And the Performance Optimization tab offered by Samsung Magician, in order to run TRIM passes.







Important, extracted from the help file:



> *Q15. Why is Magician not detecting my SSD(s)?*
> 
> A15. The Magician application may not detect SSDs properly when connected to RAID/SCSI storage controllers.



To sum up, if your SATA ports belongs to a 3rd party controller handled by SCSI miniport type driver (Silicon Image 3114 comes to mind), very likely Magician will fail to detect the installed Samsung SSD. At least a native SATA controller in IDE mode (integrated in the southbridge, not a 3rd party controller) supported by the standard PCI IDE controller is needed. While AHCI is a very nice addition for SSDs (due to NCQ, which enhances a lot the performance, for SSDs, of multiple and concurrent random little read/write requests), even without AHCI any more or less decent modern SSD will outperform for sure the rapidest HDD you can imagine in little multiple and concurrent random read/write queues.

If you can install Windows 7 and run the standard PCI IDE controller implemented by Windows 7, supposedly pciide.sys/intelide.sys do support passing TRIM commands, so no need of adquiring yes or yes a Samsung SSD (Intel SSDs offer a similar official app, too) for the cleaning app, because the TRIM commands are already supported natively by the OS.

P.S.: If you want to install Windows XP, Server 2003 or any pre-Vista with SP1 Windows OS, make sure the partitions are good aligned (for example, before than installing the Windows OS run any LiveCD/DVD/USB based on Linux which includes GParted to create a properly aligned partition and then DO NOT delete the partition itself in the install process, just choose to format it, a quick NTFS format). Otherwise performance will be sub-standard due to bad alignment. Partitioning that drive from a system running Windows 7 is another option.


----------



## Jetster (Jul 24, 2014)

No trim with XP or the hardware but the firmware trash clean up will work. This is a great way to breath new life into a old system


----------



## XL-R8R (Jul 24, 2014)

For the price of an SSD to "tickle" this old rig with new life; why not just sink the money into a used C2D setup with a more modern S775 board and DDR2 RAM?
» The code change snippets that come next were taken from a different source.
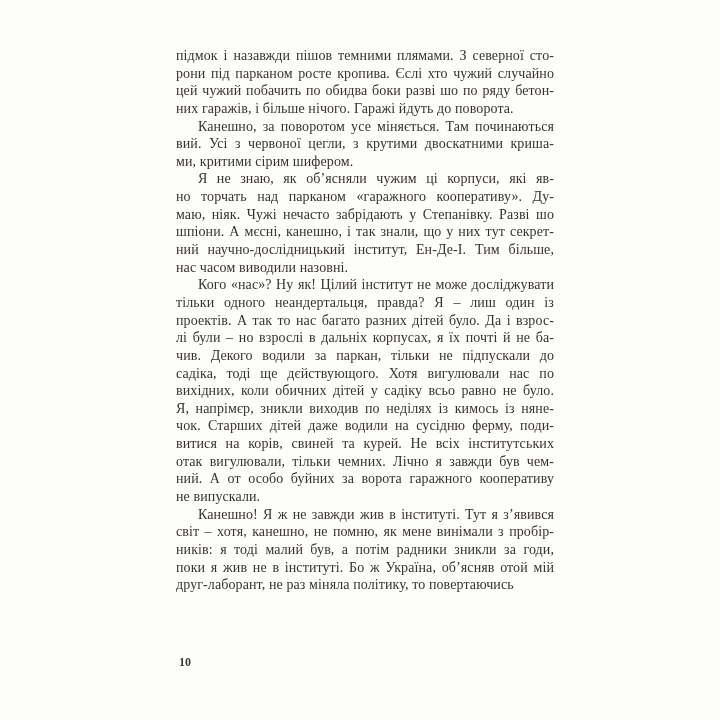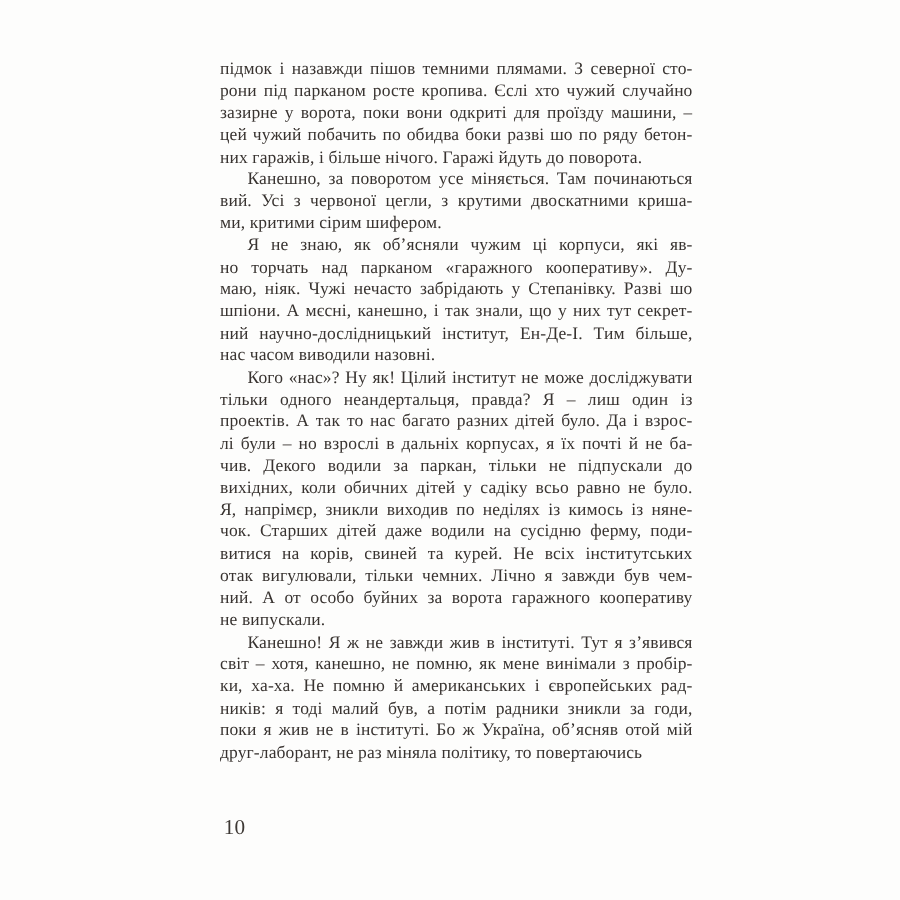--- a/index.html
+++ b/index.html
@@ -47,34 +47,34 @@
     text-align-last: left;
     font-family: Liberation Serif, serif;
   }
   .para.indent .line:first-child {
     text-indent: 22px;
   }
   .page-number {
     position: absolute;
     left: 179px;
     top: 653px;
-    font-size: 17px;
+    font-size: 12px;
     color: #3d3834;
     line-height: 18px;
+    font-weight: bold;
   }
 </style>
 </head>
 <body>
 
 <div class="book-page">
   <div class="text-block">
       <div class="para">
         <div class="line">підмок і назавжди пішов темними плямами. З северної сто-</div>
         <div class="line">рони під парканом росте кропива. Єслі хто чужий случайно</div>
-        <div class="line">зазирне у ворота, поки вони одкриті для проїзду машини, –</div>
         <div class="line">цей чужий побачить по обидва боки разві шо по ряду бетон-</div>
         <div class="line last">них гаражів, і більше нічого. Гаражі йдуть до поворота.</div>
       </div>
       <div class="para indent">
         <div class="line">Канешно, за поворотом усе міняється. Там починаються</div>
         <div class="line">вий. Усі з червоної цегли, з крутими двоскатними криша-</div>
         <div class="line last">ми, критими сірим шифером.</div>
       </div>
       <div class="para indent">
         <div class="line">Я не знаю, як об’ясняли чужим ці корпуси, які яв-</div>
@@ -83,31 +83,31 @@
         <div class="line">шпіони. А мєсні, канешно, і так знали, що у них тут секрет-</div>
         <div class="line">ний научно-дослідницький інститут, Ен-Де-І. Тим більше,</div>
         <div class="line last">нас часом виводили назовні.</div>
       </div>
       <div class="para indent">
         <div class="line">Кого «нас»? Ну як! Цілий інститут не може досліджувати</div>
         <div class="line">тільки одного неандертальця, правда? Я – лиш один із</div>
         <div class="line">проектів. А так то нас багато разних дітей було. Да і взрос-</div>
         <div class="line">лі були – но взрослі в дальніх корпусах, я їх почті й не ба-</div>
         <div class="line">чив. Декого водили за паркан, тільки не підпускали до</div>
+        <div class="line">садіка, тоді ще дєйствующого. Хотя вигулювали нас по</div>
         <div class="line">вихідних, коли обичних дітей у садіку всьо равно не було.</div>
         <div class="line">Я, напрімєр, зникли виходив по неділях із кимось із няне-</div>
         <div class="line">чок. Старших дітей даже водили на сусідню ферму, поди-</div>
         <div class="line">витися на корів, свиней та курей. Не всіх інститутських</div>
         <div class="line">отак вигулювали, тільки чемних. Лічно я завжди був чем-</div>
         <div class="line">ний. А от особо буйних за ворота гаражного кооперативу</div>
         <div class="line last">не випускали.</div>
       </div>
       <div class="para indent">
         <div class="line">Канешно! Я ж не завжди жив в інституті. Тут я з’явився на</div>
         <div class="line">світ – хотя, канешно, не помню, як мене винімали з пробір-</div>
-        <div class="line">ки, ха-ха. Не помню й американських і європейських рад-</div>
         <div class="line">ників: я тоді малий був, а потім радники зникли за годи,</div>
         <div class="line">поки я жив не в інституті. Бо ж Україна, об’ясняв отой мій</div>
         <div class="line last">друг-лаборант, не раз міняла політику, то повертаючись</div>
       </div>
     </div>
   <div class="page-number">10</div>
 </div>
 
 </body></html>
I'm pretty sure it'd be a much more rewarding experience instead of flogging a dead horse... after all, the mentioned rig will struggle even with YouTube these days so it begs the question of why bother in the first place??


----------



## Red_Machine (Jul 24, 2014)

It used to be true that you needed an OS that supported TRIM in order to use an SSD, but these days the software toolbox made by the manufacturer (such as Samsung's SSD Magician pictured above) have an analogue of TRIM built-in.  Some SSDs even have it built into their firmware these days.


----------



## Aquinus (Jul 24, 2014)

Most SSDs have a garbage collector in firmware though. TRIM usually doesn't actually free up the blocks itself IIRC, it marks them with a flag to be freed up which is handled by the GC and is done asynchronously when the SSD isn't doing something else. That's how I understood it to work, that TRIM compliments the GC, it doesn't replace it. As in, the effctiveness of the GC might be less without TRIM but it won't stop working because it doesn't have it.


----------



## rtwjunkie (Jul 24, 2014)

That's why the SSd Tool I gave link to above works, it identifies in the background, so the drive's firmware knows what to delete.


----------



## Shambles1980 (Jul 24, 2014)

id honestly have to say that with 1gb of ram xp is going to struggle. and after updates it would be an absolute nightmare. id say about 2.5Gb ram is about the target for a reasonable xp 32 build.


----------



## 95Viper (Jul 24, 2014)

For those who want to get an understanding of the various aspects of SSD data cleanup and control... here is a nice simple explanation from Samsung.

Link here --> Understanding SSDs

Here is another from SuperTalent --> Sustaining SSD Performance


----------



## hat (Jul 24, 2014)

I used to run a S478 3GHz P4 with 1GB ram way back when I first joined up here... with an XFX 6800XT I was able to play BF2, 2142 and the like without issue. If I could do that on even older hardware I'd imagine this thing would run acceptably with an SSD for day to day tasks, possibly hosting a server...


----------



## Aquinus (Jul 24, 2014)

95Viper said:


> For those who want to get an understanding of the various aspects of SSD data cleanup and control... here is a nice simple explanation from Samsung.
> 
> Link here --> Understanding SSDs
> 
> Here is another from SuperTalent --> Sustaining SSD Performance



Thanks for the links and reaffirming what I had already said but with sources. 
I've used a number of machines where TRIM never was enabled or couldn't be and it doesn't hurt that bad if the drive isn't filled to the brim or written to a lot.


----------



## brandonwh64 (Jul 24, 2014)

a 32gb or 64gb cheap ssd would be perfect for that machine and make it feel as snappy as a newer system.


----------



## Aquinus (Jul 25, 2014)

brandonwh64 said:


> a 32gb or 64gb cheap ssd would be perfect for that machine and make it feel as snappy as a newer system.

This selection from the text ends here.